Luigino Bruni
Palgrave Macmillan, September 2012
ISBN: 0230348459
ISBN-13: 9780230348455
See on Palgrave Macmillan
In this book Luigino Bruni analyses the market and its ethos, illuminating the history of capitalism and highlighting the need for a new ethical direction. In the last two centuries, the present vision of the market economy that can be called capitalism has produced remarkable economic, technological and civic results; but today, in these times of crisis, it has become obsolete, because it is about to exhaust its innovative and civilising force.

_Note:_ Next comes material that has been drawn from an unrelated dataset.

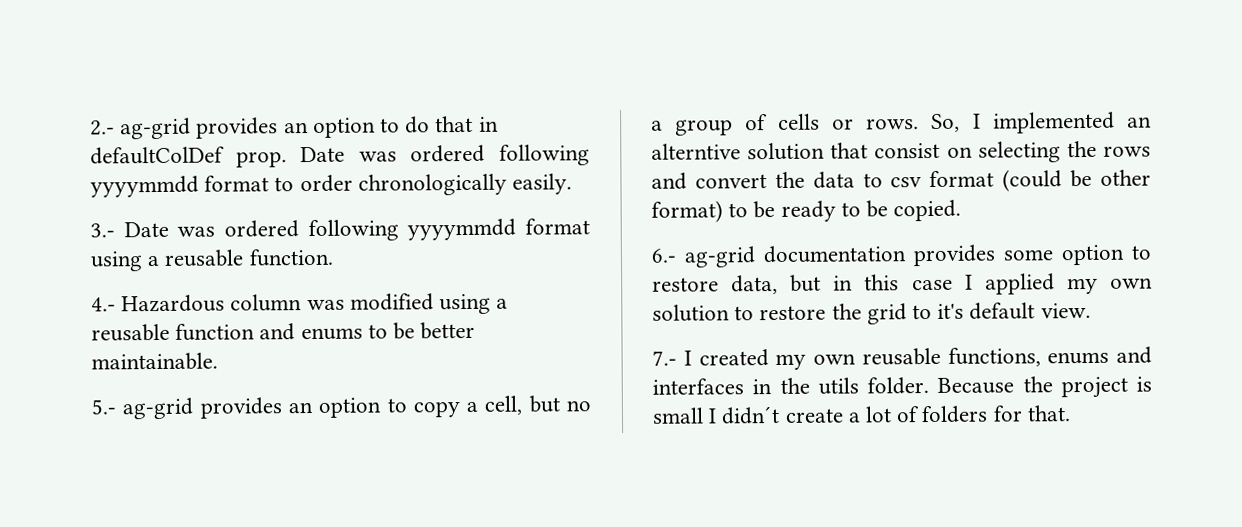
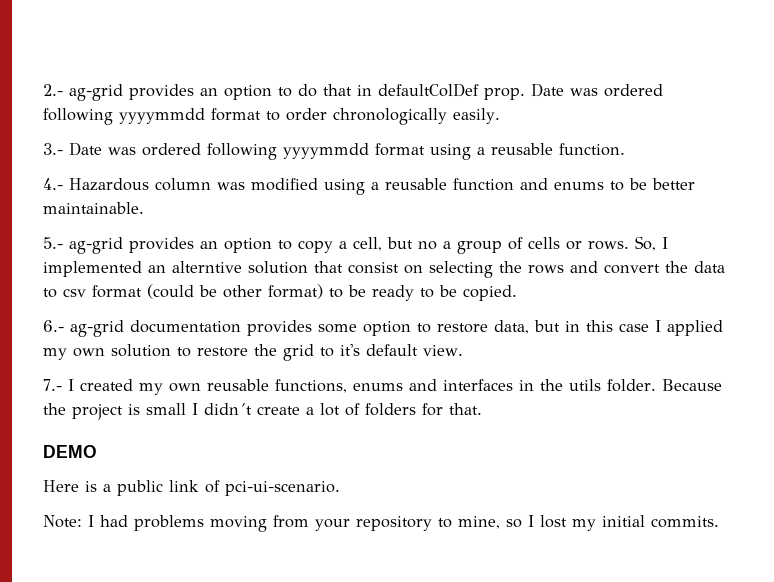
(1071, 413) none -> [43,445,97,458] [43,480,340,496] [43,515,719,532] // DEMO // Here is a public link of pci-ui-scenario. // Note: I had problems moving from your repository to mine, so I lost my initial commits.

The historical and theoretical analysis of this book aims to show that a new ethos of market would come from a reconsideration of some of the ideas that were at the foundation of modern political and civil economy. The ideas of Adam Smith and Antonio Genovesi see markets as a vehicle for mutual advantage, public happiness and civic virtues; and it is these concepts that are necessary for a reconfiguring the market towards a great cooperative enterprise aimed directly at the mutual advantage of the subjects involved in the exchange and, indirectly, at the common good of society.
Luigino Bruni is associate professor of Economics at Milano-Bicocca University, Italy. He works on ethics and economics, the history of ideas and the philosophy of economics, with a special focus on the analysis of the interpersonal dimension in economic and social theory. He has rediscovered, together with Robert Sugden and Stefano Zamagni, the tradition of Civil Economy. His latest English book is Reciprocity, Altruism and Civil Society.